Davutoğlu konuşmasında “Türk- Japon dostluğu sonsuza dek sürecektir” diyor. Devletlerarası ilişkilerde dostluk yoktur, karşılıklı saygı ve çıkar ortaklığı vardır.
Yorumlarda en çok, “ecdadımızla gurur duyduk” sözü öne çıkıyordu.

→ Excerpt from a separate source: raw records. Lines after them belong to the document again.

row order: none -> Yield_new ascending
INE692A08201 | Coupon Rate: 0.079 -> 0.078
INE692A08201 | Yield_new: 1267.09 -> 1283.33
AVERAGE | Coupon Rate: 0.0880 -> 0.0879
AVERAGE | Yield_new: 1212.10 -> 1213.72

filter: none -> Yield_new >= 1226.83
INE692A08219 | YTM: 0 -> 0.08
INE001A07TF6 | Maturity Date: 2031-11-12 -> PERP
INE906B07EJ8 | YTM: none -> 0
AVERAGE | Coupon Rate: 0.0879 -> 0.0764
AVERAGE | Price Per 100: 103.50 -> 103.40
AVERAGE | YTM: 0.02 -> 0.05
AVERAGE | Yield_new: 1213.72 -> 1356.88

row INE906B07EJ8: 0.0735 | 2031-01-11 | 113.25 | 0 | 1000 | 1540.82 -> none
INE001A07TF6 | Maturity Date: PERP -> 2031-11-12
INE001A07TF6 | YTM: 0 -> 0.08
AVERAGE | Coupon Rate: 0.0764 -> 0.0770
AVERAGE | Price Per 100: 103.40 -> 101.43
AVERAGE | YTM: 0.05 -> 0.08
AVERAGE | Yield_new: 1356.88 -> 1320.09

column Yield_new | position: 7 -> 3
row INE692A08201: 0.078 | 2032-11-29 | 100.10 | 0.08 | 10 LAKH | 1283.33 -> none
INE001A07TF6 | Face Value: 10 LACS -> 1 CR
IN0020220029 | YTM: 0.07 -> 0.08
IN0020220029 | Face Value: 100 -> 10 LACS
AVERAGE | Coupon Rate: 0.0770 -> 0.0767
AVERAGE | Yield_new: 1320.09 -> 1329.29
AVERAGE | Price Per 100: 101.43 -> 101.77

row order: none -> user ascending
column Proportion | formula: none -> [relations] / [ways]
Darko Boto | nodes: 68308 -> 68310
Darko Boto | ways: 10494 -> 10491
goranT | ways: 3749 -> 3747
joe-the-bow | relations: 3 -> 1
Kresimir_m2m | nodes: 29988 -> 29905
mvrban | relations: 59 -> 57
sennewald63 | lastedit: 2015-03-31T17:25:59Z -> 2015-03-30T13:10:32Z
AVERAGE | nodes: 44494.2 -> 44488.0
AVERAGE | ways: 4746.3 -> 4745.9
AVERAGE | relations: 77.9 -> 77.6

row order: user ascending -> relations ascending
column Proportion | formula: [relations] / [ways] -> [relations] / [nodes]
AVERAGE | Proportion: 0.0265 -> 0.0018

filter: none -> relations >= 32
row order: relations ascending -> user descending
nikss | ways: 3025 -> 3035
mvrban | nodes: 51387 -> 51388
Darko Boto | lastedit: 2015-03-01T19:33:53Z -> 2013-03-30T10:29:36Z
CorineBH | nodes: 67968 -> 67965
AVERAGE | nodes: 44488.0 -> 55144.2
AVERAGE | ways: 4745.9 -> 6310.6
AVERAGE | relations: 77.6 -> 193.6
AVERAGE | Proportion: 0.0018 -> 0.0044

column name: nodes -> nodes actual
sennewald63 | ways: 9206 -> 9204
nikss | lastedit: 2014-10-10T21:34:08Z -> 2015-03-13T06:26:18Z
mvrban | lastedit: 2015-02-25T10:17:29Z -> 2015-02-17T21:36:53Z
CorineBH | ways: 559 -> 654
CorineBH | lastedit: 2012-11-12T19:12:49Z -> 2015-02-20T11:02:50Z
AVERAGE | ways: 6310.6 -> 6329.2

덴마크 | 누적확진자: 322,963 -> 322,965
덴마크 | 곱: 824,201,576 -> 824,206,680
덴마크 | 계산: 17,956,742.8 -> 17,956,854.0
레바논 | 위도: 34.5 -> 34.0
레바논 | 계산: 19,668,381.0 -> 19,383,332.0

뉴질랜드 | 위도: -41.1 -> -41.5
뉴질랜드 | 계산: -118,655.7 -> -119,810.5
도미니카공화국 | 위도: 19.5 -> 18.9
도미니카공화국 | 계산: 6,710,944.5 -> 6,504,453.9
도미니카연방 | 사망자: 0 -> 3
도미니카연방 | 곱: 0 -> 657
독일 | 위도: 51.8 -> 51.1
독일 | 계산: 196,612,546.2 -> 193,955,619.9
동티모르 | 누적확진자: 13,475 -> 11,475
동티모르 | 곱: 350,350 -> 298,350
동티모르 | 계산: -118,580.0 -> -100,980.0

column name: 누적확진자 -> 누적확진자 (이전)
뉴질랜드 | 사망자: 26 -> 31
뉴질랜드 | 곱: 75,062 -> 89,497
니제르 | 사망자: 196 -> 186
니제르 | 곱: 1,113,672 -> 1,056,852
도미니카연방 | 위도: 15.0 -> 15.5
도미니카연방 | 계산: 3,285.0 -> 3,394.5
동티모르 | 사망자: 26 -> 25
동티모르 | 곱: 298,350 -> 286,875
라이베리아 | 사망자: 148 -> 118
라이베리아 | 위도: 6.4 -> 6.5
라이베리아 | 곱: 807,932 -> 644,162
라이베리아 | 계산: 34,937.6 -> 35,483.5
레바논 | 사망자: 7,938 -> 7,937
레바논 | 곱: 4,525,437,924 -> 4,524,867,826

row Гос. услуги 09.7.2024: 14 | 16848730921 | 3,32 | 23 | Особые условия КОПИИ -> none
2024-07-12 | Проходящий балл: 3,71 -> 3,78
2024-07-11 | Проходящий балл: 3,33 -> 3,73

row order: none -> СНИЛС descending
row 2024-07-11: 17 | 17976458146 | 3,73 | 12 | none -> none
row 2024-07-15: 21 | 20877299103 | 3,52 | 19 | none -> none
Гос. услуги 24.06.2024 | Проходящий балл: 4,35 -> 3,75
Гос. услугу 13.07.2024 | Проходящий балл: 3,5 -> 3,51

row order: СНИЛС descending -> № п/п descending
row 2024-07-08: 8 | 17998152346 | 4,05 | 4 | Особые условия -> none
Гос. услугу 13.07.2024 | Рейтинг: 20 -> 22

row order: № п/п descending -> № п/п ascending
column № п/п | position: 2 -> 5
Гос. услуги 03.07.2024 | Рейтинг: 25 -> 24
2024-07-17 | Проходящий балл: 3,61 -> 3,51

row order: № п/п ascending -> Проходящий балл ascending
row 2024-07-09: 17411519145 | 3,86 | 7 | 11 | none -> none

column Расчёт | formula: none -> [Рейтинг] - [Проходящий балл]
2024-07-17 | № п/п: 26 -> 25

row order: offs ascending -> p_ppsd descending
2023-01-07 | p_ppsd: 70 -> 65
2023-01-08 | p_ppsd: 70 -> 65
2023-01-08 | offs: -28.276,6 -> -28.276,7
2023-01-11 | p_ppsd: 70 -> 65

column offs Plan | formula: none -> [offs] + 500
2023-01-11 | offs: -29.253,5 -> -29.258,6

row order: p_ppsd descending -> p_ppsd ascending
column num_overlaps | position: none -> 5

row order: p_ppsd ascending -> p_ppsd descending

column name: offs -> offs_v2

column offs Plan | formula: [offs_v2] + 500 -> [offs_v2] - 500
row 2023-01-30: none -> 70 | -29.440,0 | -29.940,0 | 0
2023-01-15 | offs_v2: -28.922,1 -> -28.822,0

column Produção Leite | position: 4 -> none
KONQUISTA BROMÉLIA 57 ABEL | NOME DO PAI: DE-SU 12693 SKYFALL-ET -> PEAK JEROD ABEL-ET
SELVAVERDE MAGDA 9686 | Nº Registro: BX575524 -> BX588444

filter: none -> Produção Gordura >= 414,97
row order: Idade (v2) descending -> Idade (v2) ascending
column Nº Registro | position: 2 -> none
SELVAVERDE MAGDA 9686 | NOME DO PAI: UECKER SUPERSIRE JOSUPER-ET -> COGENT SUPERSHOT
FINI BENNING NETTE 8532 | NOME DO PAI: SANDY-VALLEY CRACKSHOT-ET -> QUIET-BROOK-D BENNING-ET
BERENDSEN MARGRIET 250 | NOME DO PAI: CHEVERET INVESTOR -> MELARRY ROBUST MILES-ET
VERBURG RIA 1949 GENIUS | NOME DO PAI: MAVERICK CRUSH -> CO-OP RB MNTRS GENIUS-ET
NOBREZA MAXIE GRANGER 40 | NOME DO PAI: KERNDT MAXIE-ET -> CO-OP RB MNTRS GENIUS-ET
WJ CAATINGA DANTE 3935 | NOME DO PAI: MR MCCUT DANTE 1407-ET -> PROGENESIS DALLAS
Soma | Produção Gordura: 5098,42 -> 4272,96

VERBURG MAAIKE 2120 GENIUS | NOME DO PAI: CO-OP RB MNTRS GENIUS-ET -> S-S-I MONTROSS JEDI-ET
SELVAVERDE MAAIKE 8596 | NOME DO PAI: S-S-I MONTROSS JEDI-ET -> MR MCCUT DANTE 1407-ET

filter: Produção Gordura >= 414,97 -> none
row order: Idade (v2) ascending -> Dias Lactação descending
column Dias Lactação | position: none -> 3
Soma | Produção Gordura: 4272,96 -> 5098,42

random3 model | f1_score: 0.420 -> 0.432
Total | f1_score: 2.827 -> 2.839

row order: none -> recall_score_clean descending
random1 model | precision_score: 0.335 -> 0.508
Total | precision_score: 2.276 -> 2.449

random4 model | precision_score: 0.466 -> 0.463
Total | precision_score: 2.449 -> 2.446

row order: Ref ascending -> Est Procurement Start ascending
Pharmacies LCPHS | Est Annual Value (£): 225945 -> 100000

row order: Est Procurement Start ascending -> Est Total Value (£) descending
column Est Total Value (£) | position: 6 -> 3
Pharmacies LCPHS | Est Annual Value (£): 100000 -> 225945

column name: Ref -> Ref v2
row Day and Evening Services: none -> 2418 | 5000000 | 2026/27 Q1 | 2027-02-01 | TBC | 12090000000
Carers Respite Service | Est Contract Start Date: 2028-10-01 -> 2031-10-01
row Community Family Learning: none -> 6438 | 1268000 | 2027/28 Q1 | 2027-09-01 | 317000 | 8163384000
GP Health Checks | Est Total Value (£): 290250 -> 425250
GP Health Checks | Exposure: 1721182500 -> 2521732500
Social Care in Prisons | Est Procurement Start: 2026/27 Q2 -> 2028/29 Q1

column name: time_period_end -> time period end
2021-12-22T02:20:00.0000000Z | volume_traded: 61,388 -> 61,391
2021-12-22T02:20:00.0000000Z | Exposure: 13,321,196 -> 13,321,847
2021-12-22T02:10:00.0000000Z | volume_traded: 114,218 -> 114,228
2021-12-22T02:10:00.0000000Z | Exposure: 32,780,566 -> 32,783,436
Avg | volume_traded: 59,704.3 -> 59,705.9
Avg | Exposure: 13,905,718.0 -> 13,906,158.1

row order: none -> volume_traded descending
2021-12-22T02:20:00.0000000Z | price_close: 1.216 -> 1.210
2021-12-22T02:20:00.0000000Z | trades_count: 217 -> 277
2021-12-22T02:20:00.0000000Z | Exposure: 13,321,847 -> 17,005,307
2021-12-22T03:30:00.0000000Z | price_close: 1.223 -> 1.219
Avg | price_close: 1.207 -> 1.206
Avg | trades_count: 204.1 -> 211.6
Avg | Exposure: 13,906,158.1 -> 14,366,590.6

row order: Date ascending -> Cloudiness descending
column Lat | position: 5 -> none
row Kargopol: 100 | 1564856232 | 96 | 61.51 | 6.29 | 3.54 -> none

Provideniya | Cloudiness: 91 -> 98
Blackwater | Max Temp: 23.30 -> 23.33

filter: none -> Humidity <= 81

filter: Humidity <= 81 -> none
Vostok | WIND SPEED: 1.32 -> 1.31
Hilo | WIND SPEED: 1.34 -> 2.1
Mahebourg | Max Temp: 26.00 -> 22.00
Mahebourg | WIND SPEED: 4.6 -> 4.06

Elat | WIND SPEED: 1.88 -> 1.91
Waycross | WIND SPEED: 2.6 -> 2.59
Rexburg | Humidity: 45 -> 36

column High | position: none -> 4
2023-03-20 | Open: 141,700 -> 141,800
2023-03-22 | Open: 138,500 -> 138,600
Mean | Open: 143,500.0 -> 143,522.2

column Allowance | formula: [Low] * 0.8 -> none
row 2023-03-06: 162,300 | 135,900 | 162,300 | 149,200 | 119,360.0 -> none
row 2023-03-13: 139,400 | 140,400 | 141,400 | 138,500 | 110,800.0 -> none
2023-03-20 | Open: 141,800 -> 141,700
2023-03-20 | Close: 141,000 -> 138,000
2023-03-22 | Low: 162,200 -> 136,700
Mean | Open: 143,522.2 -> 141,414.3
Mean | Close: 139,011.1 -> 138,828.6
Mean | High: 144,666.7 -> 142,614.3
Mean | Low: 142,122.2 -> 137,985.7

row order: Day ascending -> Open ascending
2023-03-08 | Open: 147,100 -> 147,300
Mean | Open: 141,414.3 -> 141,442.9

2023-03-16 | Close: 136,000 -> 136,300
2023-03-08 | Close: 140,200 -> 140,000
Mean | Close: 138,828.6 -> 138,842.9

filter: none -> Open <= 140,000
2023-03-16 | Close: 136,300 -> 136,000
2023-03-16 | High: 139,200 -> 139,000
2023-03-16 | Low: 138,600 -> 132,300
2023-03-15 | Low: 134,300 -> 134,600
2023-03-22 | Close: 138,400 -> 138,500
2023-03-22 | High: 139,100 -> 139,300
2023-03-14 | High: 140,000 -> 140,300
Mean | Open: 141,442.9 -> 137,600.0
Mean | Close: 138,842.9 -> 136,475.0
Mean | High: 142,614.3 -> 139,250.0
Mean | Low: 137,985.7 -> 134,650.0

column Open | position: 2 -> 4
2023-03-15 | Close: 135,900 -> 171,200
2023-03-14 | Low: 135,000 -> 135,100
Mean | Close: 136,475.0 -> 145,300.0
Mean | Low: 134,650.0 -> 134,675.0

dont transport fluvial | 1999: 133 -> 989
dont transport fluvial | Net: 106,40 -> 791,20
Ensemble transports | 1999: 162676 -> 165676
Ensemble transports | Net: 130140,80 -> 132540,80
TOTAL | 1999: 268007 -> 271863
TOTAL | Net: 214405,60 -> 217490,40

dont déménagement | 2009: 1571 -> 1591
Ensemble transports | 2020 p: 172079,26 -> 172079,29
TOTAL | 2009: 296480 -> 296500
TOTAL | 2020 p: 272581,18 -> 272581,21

Ertuğrul 1890, benim gibi sıradan izleyicilerin sıkılmadan başından sonuna kadar ilgiyle izleyebileceği bir film. Ama filmde “ecdadımızla gurur duyacak” bir şey bulamadım. “Ecdadımızla gurur duyanlar”ın acaba filmin ana ögesi olan Ertuğrul Firkateyn ile 1890’lı yıllar, yani XIX.Yüzyıl sonu Osmanlı’sı ve Japonya’sı hakkında bilgileri var mı?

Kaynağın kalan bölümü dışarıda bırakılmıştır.